Padahal, di atas kertas, setiap daerah memiliki anggaran pendidikan. Namun, seperti biasa, yang kuat mendapat perhatian, yang kecil dibiarkan berjuang sendiri. Inilah wajah ketimpangan yang paling nyata di Papua: ketika pembangunan fisik dijadikan kebanggaan, tetapi investasi terhadap manusia justru diabaikan.

Namun semua penderitaan itu kini mulai menemukan cahaya. Pada Sabtu, 25 Oktober 2025, mahasiswa RPM SIMAPITOWA akhirnya melaksanakan peletakan batu pertama pembangunan Asrama Swadaya di Abepura, Kota Jayapura. Hari itu bukan sekadar acara simbolik. Itu adalah buah dari kesabaran selama puluhan tahun. “Ini impian besar seluruh mahasiswa dan masyarakat Simapitowa,” ujar Paskalis Dogomo, salah satu penggerak utama pembangunan.

Keringat, air mata, dan doa akhirnya menjadi nyata. Meskipun sederhana, asrama swadaya ini adalah bukti bahwa mahasiswa tidak bisa terus dibiarkan menunggu. Mereka mampu menciptakan solusi sendiri ketika negara tidak hadir.

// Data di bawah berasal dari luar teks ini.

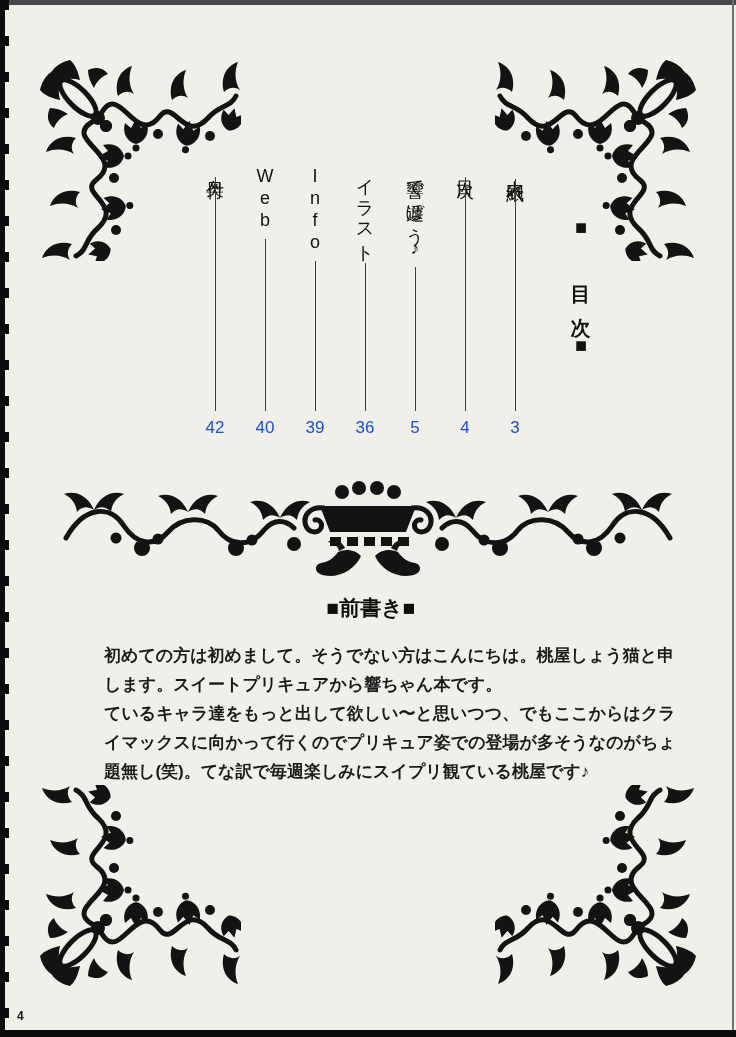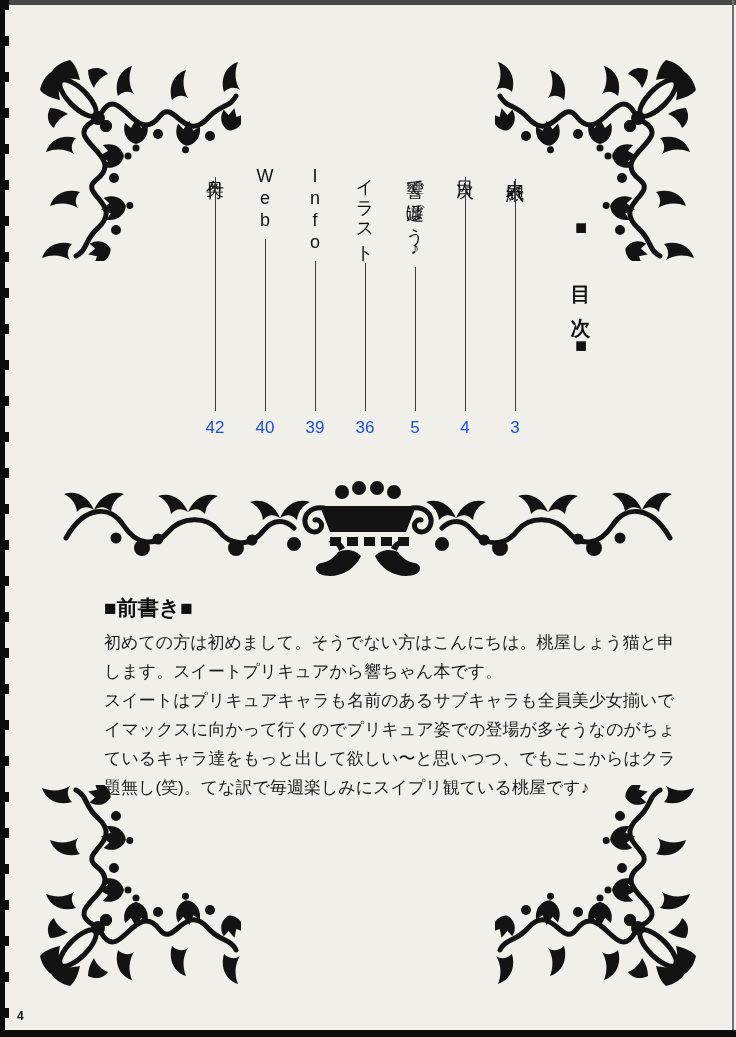"■前書き■" .fw-heading { text-align: left -> center }
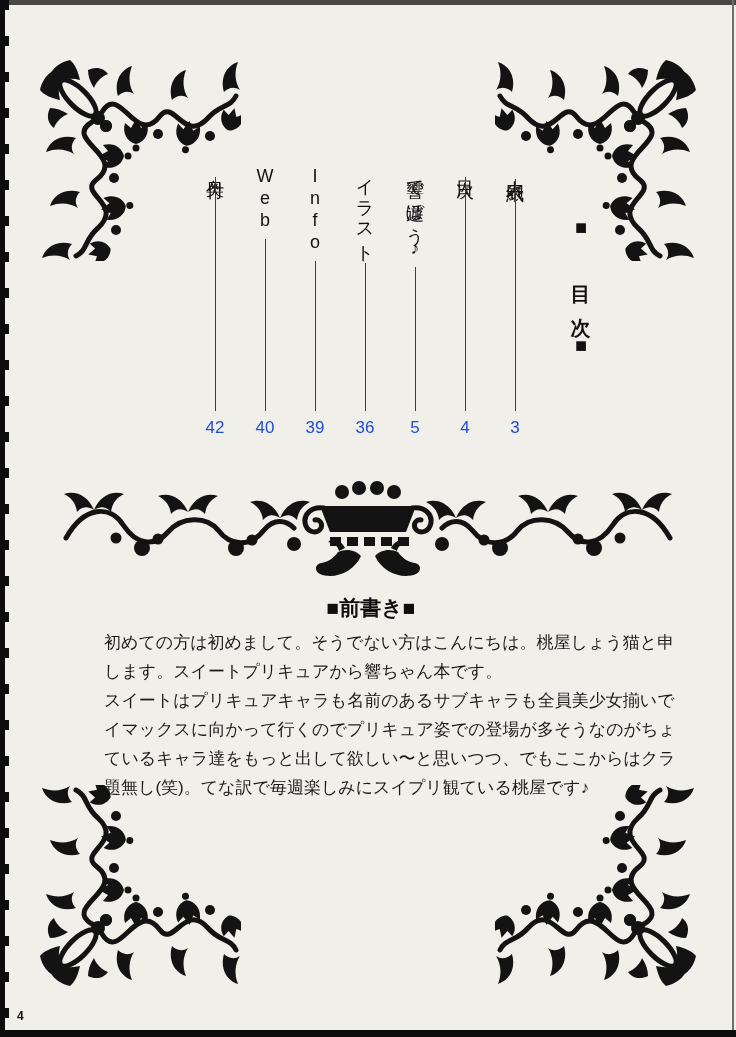"初めての方は初めまして。そうでない方はこんにちは。桃屋しょう猫と申" .fw-body { font-weight: none -> bold; top: 628px -> 641px }
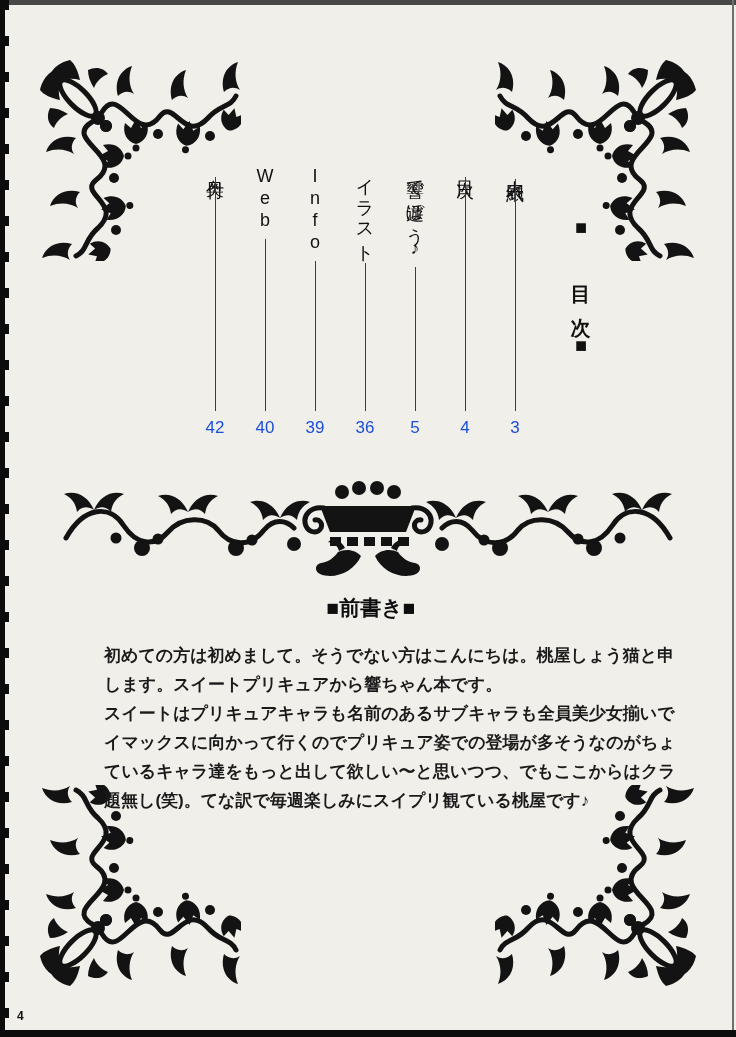"スイートはプリキュアキャラも名前のあるサブキャラも全員美少女揃いで" div.fw-line { html: <div>スイートはプリキュアキャラも名前のあるサブキャラも全員美少女揃いで</div> -> none }
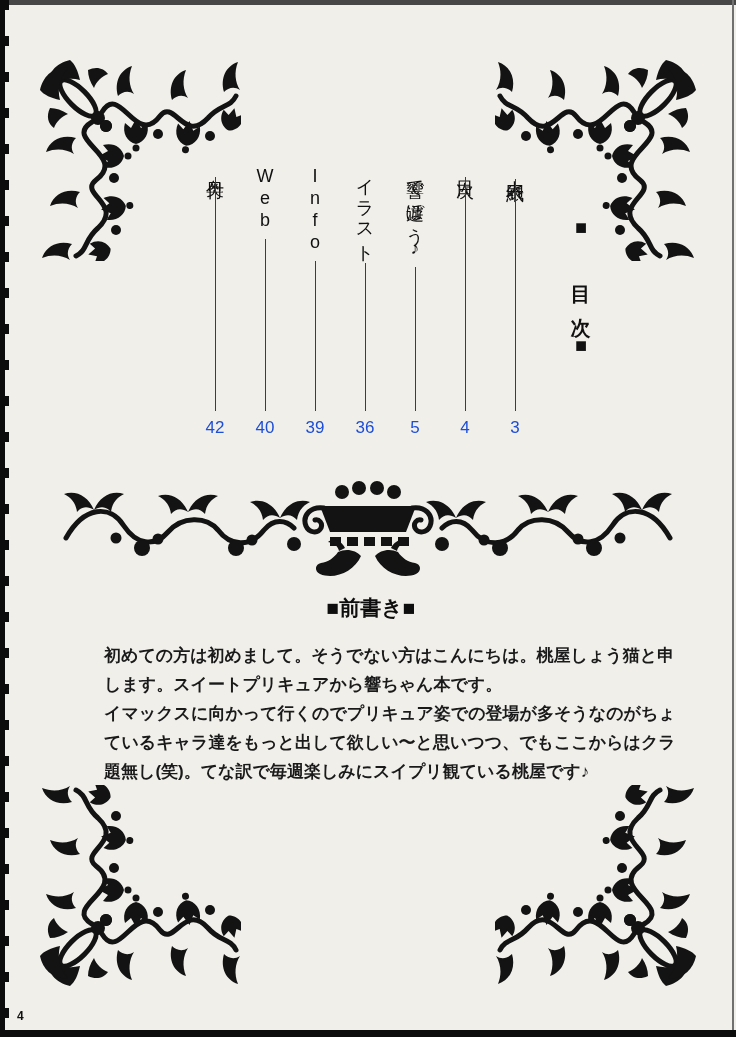"イマックスに向かって行くのでプリキュア姿での登場が多そうなのがちょ" div.fw-line { order: before "ているキャラ達をもっと出して欲しい〜と思いつつ、でもここからはクラ" -> after "ているキャラ達をもっと出して欲しい〜と思いつつ、でもここからはクラ" }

Mutiara yang Tak Boleh Dibiarkan Pudar

Kisah mahasiswa Simapitowa bukan hanya cerita lokal ini adalah potret nasional tentang abainya perhatian terhadap pendidikan di daerah. Anak-anak yang meninggalkan kampung demi menuntut ilmu seharusnya tidak menanggung beban sosial yang berat hanya karena lahir di distrik kecil. Pemerintah daerah seharusnya belajar bahwa membangun manusia jauh lebih penting daripada membangun gedung megah yang tak berjiwa.

Mahasiswa Simapitowa adalah mutiara yang terlantar, tetapi tetap bersinar dengan cahayanya sendiri. Mereka menunjukkan bahwa ketulusan, semangat, dan gotong royong mampu mengalahkan ketidakpedulian. Kini, ketika batu pertama telah diletakkan, harapan baru pun tumbuh. Namun, perjuangan belum selesai. Pemerintah harus membuka mata dan hati karena setiap mahasiswa Papua, dari kampung mana pun ia berasal, berhak atas tempat yang layak untuk belajar dan bermimpi.